Energies, 2025, vol. 18, issue 17, 1-21

Abstract: This work presents a frequency-domain and modal-domain model to analyze how the length of a three-phase power cable influences conducted emission (CE) voltages measured through a line impedance stabilization network (LISN). The measurement setup considered consists of an equipment under test (EUT) connected to the LISN via a power cable whose cross-section is defined in this study as quadrilateral, namely, four conductors arranged at the corners of a quadrilateral: typically the three phases and the protective earth or neutral conductor. The cable is modeled as a multiconductor transmission line (MTL). To evaluate the system performance both with and without the cable, the concept of voltage insertion ratio ( IR ) is introduced, defined as the reciprocal of the typical insertion loss. Closed-form expressions are derived for both common mode (CM) and differential mode (DM) emissions. The objective is twofold: to understand under which conditions the LISN measurements overestimate or underestimate the actual emissions at the EUT terminals, and to provide a predictive tool to assess the impact of electrically long cables on CE measurements.
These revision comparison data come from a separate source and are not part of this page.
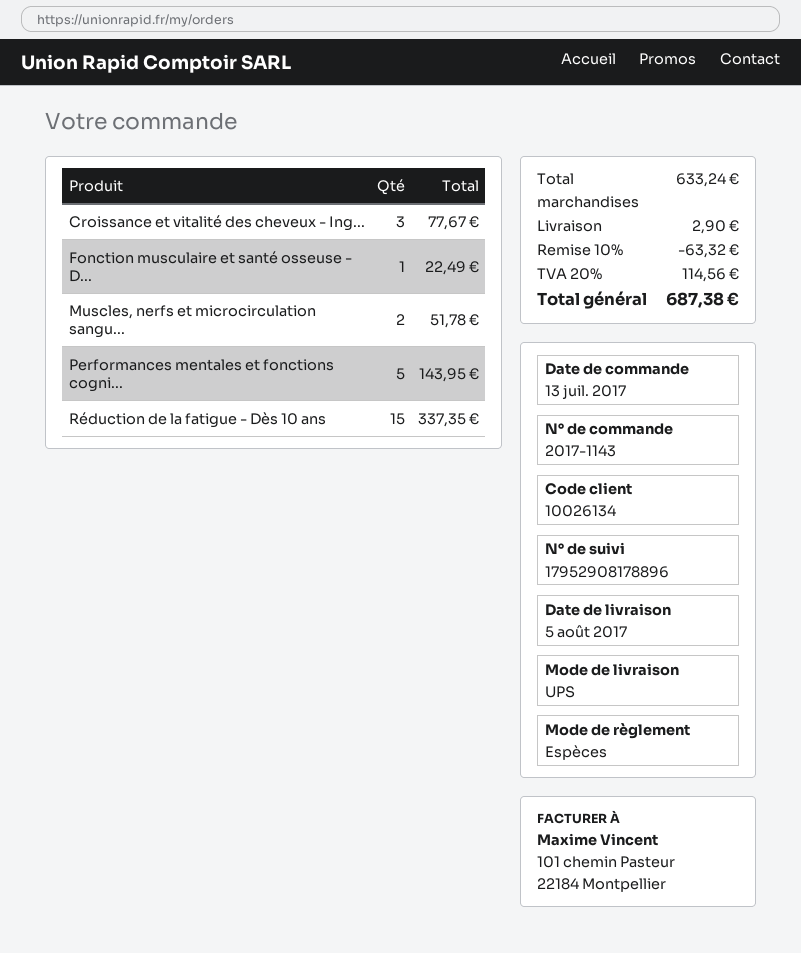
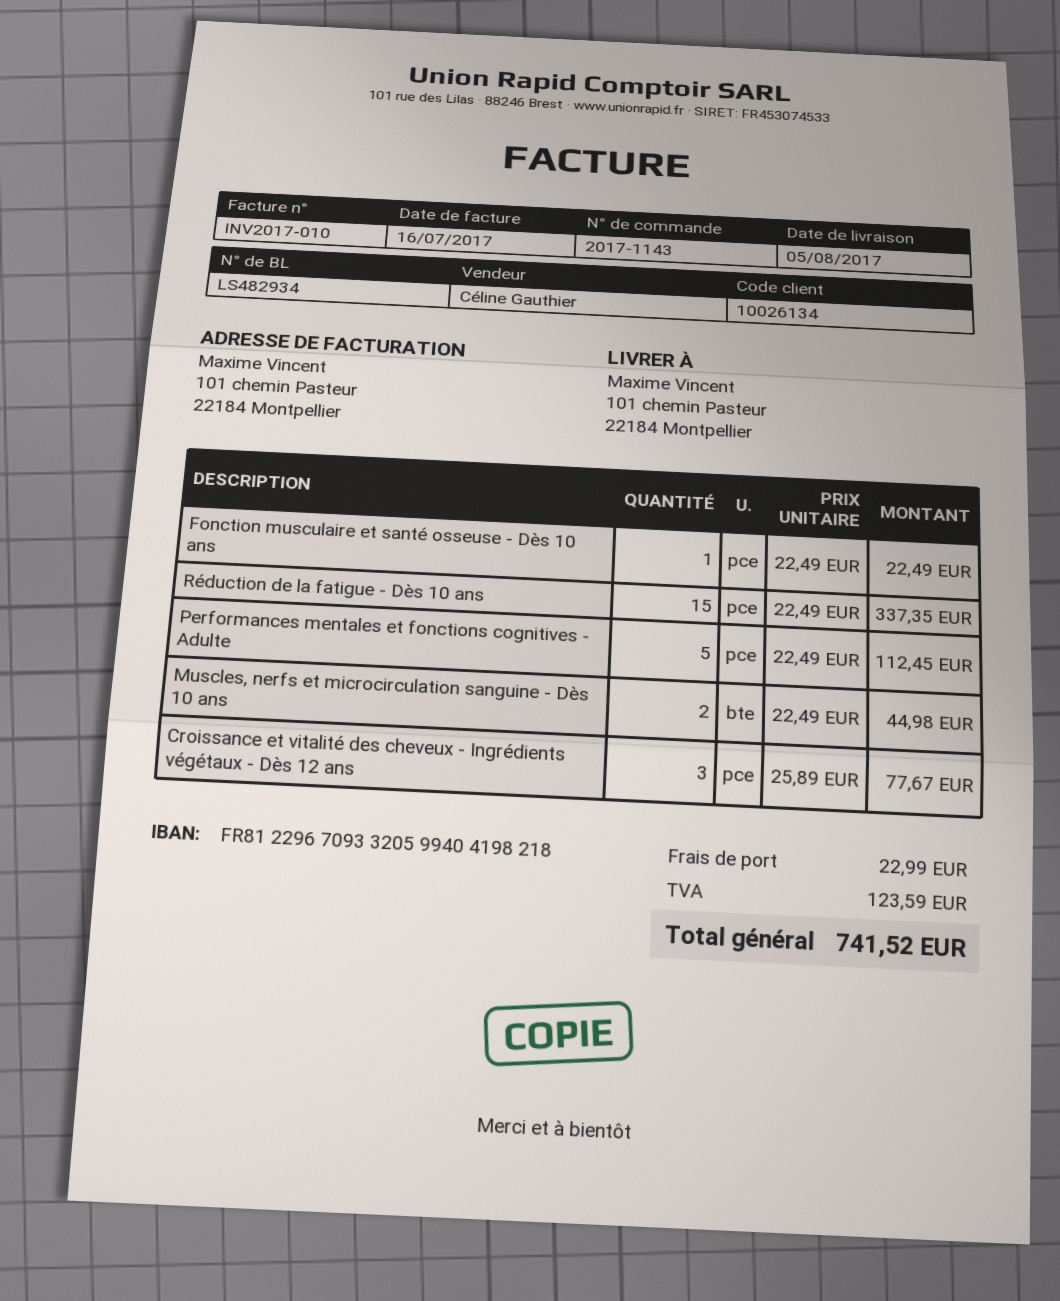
Muscles, nerfs et microcirculation sangu...: 2 for 51.78 -> 2 for 44.98
Performances mentales et fonctions cogni...: 5 for 143.95 -> 5 for 112.45
discount: 10% = 63.32 -> none
shipping: 2.90 -> 22.99
tax: 114.56 -> 123.59
total: 687.38 -> 741.52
The model is validated through numerical simulations of quadrilateral cable configurations considering both a homogeneous and inhomogeneous cross-section, highlighting the need to account for cable length in system design and EMC test interpretation.

Keywords: electromagnetic compatibility (EMC); conducted emission (CE); multiconductor transmission line (MTL); three-phase cable (search for similar items in EconPapers)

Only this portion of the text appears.